The Paris Commune of 1871, the first instance of a working-class seizure of power, has been subject to countless interpretations; reviled by its enemies as a murderous bacchanalia of the unwashed while praised by supporters as an exemplar of proletarian anarchism in action. As both a successful model to be imitated and as a devastating failure to be avoided. All of the interpretations are tendentious. Historians view the working class’s three-month rule through their own prism, distant in time and space. Voices of the Paris Commune takes a different tack. In this book only those who were present in the spring of 1871, who lived through and participated in the Commune, are heard.
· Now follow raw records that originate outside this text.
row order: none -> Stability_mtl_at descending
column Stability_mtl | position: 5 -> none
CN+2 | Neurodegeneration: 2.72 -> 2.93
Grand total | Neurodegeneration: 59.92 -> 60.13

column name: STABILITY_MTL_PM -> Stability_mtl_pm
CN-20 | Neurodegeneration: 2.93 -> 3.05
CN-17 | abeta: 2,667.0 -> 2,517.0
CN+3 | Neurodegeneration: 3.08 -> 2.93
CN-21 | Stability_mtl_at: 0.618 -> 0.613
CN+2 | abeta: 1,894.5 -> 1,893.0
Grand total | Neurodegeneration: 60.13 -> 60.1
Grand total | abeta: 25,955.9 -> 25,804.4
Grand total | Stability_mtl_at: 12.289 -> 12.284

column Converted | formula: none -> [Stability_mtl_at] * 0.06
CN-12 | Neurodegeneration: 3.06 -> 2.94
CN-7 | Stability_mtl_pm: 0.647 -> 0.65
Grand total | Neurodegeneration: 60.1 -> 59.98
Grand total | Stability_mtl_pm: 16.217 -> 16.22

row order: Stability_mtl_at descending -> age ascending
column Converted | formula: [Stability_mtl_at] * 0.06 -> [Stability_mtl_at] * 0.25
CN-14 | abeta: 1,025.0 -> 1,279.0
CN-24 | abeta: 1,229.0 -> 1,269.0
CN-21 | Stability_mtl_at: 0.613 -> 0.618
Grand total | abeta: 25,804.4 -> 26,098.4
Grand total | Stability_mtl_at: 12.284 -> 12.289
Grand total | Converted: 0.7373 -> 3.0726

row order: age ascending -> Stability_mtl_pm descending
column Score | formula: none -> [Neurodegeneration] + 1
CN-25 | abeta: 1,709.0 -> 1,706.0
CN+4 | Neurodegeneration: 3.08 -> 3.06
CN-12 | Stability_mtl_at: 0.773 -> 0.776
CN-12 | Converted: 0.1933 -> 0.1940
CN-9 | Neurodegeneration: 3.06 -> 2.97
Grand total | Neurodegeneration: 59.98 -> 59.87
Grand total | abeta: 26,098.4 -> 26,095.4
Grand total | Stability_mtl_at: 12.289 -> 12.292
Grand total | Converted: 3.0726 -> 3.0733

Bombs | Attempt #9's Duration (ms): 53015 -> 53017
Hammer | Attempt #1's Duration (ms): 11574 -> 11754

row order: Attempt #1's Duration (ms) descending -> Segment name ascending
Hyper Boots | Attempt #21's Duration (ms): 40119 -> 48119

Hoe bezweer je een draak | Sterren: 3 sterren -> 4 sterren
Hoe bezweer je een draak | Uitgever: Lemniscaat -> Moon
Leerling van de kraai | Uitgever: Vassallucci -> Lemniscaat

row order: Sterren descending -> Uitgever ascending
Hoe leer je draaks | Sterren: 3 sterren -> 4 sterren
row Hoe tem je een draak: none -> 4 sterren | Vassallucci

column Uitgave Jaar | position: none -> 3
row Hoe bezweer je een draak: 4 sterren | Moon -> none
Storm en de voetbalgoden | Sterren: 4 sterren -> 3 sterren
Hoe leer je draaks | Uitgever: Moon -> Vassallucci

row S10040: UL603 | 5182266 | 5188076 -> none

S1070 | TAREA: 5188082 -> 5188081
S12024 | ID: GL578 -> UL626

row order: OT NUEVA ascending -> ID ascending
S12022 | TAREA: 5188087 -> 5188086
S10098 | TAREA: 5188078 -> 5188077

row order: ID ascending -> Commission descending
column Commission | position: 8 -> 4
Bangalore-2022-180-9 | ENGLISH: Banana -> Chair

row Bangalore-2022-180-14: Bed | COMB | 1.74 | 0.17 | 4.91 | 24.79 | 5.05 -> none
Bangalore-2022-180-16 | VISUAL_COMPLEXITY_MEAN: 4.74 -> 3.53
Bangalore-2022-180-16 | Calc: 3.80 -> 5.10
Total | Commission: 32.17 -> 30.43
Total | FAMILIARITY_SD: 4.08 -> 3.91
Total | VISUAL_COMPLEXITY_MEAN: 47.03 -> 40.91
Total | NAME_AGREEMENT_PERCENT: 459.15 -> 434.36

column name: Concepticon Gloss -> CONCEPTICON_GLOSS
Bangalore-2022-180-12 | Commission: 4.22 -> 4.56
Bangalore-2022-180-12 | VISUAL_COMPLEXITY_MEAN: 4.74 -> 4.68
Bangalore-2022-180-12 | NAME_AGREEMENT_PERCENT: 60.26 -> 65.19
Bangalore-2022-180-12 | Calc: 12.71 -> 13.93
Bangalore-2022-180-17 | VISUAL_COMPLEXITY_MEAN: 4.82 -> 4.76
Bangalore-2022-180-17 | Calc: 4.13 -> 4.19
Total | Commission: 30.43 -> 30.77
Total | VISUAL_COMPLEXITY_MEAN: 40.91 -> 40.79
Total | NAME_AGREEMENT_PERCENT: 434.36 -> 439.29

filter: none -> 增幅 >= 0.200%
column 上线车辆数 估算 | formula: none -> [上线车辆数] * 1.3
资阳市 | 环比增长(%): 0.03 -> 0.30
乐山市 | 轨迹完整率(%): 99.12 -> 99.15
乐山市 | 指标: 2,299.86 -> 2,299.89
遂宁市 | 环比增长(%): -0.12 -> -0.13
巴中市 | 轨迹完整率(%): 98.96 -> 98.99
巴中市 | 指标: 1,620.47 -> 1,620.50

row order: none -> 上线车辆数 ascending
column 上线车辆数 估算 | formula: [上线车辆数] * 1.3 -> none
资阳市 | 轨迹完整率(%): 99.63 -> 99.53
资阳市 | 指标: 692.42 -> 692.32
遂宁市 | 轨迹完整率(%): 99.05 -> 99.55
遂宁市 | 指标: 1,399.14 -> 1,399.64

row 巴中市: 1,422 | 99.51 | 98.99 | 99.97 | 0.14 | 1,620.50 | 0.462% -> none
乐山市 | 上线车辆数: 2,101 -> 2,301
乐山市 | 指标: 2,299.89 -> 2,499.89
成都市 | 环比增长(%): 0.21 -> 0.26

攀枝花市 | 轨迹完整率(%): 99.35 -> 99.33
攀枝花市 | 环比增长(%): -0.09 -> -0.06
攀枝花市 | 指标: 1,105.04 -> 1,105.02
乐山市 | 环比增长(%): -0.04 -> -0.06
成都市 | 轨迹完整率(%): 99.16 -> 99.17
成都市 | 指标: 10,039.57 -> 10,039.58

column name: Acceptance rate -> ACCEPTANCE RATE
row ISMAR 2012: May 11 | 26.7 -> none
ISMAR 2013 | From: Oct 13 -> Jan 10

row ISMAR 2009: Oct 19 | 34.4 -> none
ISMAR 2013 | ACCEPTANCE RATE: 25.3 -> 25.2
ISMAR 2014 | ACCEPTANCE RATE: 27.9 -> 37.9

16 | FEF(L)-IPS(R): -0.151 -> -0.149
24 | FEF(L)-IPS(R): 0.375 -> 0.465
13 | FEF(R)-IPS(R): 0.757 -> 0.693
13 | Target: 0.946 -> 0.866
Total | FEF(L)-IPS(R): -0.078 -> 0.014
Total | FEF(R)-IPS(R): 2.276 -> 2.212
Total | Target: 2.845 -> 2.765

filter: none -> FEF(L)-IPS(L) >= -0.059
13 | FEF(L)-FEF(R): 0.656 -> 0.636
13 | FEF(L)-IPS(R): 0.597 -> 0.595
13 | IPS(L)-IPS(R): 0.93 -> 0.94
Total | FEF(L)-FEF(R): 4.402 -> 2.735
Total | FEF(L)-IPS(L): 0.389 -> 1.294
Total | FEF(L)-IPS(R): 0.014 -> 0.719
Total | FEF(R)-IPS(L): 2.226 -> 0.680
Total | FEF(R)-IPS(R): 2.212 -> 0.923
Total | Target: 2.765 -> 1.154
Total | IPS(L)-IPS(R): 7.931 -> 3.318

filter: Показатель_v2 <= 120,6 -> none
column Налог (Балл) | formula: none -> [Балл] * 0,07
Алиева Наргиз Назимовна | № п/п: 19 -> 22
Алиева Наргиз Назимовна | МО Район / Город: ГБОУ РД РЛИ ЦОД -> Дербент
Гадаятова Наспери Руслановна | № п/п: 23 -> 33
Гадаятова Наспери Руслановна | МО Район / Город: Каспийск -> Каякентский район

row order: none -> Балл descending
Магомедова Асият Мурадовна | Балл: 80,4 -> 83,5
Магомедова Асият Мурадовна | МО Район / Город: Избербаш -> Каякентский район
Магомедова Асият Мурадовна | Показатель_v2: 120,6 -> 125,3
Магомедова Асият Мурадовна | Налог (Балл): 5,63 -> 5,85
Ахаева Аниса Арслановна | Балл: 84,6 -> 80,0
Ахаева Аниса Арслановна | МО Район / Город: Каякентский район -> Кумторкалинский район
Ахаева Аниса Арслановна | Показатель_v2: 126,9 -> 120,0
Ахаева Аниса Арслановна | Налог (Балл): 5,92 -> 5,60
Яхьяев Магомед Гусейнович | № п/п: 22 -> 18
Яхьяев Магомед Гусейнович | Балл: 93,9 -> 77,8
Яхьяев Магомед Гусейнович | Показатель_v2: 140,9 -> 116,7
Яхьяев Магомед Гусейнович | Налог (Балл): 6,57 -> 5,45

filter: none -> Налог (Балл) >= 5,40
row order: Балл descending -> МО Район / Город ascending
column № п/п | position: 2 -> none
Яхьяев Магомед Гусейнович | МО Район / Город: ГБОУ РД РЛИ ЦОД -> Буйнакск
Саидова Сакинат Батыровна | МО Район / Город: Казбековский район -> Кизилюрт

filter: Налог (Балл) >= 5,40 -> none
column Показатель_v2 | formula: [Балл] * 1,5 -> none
The Paris Commune had a vibrant press, and it is represented here by its most important newspaper, Le Cri du Peuple, edited by Jules Vallès, member of the First International. Like any legitimate government, the Paris Commune held parliamentary sessions and issued daily printed reports of the heated, contentious deliberations that belie any accusation of dictatorship. Included in this collection is the transcript of the debate in the Commune, just days before its final defeat, on the establishing of a Committee of Public Safety and on the fate of the hostages held by the Commune, hostages who would ultimately be killed.

Finally, Voices of the Paris Commune contains a selection from the inquiry carried out twenty years after the event by the intellectual review La Revue Blanche, asking participants to judge the successes and failures of the Paris Commune. This section provides a fascinating range of opinions of this epochal event.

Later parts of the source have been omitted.